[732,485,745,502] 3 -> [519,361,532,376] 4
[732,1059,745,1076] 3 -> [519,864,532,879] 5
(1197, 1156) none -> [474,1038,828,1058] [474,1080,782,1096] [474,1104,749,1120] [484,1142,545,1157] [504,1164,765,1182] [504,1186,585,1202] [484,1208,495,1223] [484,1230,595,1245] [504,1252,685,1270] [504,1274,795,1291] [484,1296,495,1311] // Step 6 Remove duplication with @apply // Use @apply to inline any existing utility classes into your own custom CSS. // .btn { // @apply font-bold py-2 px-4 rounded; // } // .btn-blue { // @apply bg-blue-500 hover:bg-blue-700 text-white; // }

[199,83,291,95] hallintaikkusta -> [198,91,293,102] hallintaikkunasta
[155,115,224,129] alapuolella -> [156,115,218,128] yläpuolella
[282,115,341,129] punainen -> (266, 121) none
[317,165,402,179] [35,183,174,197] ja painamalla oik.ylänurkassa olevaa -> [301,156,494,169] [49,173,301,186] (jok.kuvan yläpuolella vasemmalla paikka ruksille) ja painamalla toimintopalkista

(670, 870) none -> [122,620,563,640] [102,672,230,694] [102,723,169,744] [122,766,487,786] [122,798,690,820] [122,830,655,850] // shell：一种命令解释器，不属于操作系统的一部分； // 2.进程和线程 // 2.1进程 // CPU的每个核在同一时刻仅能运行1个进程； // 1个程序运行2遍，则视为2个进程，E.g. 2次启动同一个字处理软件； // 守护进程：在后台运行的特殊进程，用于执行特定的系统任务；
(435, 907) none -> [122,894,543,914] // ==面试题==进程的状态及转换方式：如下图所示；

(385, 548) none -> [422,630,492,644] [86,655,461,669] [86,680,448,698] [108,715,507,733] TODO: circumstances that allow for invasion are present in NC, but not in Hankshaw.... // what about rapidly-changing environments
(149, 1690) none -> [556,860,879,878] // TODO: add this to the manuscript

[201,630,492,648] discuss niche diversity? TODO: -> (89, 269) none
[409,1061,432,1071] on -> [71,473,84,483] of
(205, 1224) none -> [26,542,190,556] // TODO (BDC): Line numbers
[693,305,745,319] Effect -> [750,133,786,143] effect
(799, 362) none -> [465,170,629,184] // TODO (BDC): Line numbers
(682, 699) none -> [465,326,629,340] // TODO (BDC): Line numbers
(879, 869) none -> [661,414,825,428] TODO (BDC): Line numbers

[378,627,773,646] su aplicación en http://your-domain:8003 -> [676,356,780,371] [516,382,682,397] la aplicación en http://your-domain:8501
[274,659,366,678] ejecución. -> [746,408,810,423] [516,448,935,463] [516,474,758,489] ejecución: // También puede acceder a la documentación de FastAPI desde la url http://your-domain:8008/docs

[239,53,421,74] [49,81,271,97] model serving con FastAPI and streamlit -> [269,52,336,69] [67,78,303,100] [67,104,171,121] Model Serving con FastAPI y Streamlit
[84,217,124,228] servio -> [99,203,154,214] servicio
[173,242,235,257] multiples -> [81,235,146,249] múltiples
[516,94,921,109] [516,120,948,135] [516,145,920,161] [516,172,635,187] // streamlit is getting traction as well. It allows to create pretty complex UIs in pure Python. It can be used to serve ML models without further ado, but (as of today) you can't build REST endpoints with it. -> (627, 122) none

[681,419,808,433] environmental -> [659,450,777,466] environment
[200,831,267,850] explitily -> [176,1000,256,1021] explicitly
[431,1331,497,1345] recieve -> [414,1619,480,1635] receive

## ABOUT THIS TASK
Everything above from the line containing "[155,115,224,129] alapuolella ->" down to the line containing "[173,242,235,257] multiples ->" should be copied exactly, both end lines included, and nothing else.

## TASK ANSWER
[155,115,224,129] alapuolella -> [156,115,218,128] yläpuolella
[282,115,341,129] punainen -> (266, 121) none
[317,165,402,179] [35,183,174,197] ja painamalla oik.ylänurkassa olevaa -> [301,156,494,169] [49,173,301,186] (jok.kuvan yläpuolella vasemmalla paikka ruksille) ja painamalla toimintopalkista

(670, 870) none -> [122,620,563,640] [102,672,230,694] [102,723,169,744] [122,766,487,786] [122,798,690,820] [122,830,655,850] // shell：一种命令解释器，不属于操作系统的一部分； // 2.进程和线程 // 2.1进程 // CPU的每个核在同一时刻仅能运行1个进程； // 1个程序运行2遍，则视为2个进程，E.g. 2次启动同一个字处理软件； // 守护进程：在后台运行的特殊进程，用于执行特定的系统任务；
(435, 907) none -> [122,894,543,914] // ==面试题==进程的状态及转换方式：如下图所示；

(385, 548) none -> [422,630,492,644] [86,655,461,669] [86,680,448,698] [108,715,507,733] TODO: circumstances that allow for invasion are present in NC, but not in Hankshaw.... // what about rapidly-changing environments
(149, 1690) none -> [556,860,879,878] // TODO: add this to the manuscript

[201,630,492,648] discuss niche diversity? TODO: -> (89, 269) none
[409,1061,432,1071] on -> [71,473,84,483] of
(205, 1224) none -> [26,542,190,556] // TODO (BDC): Line numbers
[693,305,745,319] Effect -> [750,133,786,143] effect
(799, 362) none -> [465,170,629,184] // TODO (BDC): Line numbers
(682, 699) none -> [465,326,629,340] // TODO (BDC): Line numbers
(879, 869) none -> [661,414,825,428] TODO (BDC): Line numbers

[378,627,773,646] su aplicación en http://your-domain:8003 -> [676,356,780,371] [516,382,682,397] la aplicación en http://your-domain:8501
[274,659,366,678] ejecución. -> [746,408,810,423] [516,448,935,463] [516,474,758,489] ejecución: // También puede acceder a la documentación de FastAPI desde la url http://your-domain:8008/docs

[239,53,421,74] [49,81,271,97] model serving con FastAPI and streamlit -> [269,52,336,69] [67,78,303,100] [67,104,171,121] Model Serving con FastAPI y Streamlit
[84,217,124,228] servio -> [99,203,154,214] servicio
[173,242,235,257] multiples -> [81,235,146,249] múltiples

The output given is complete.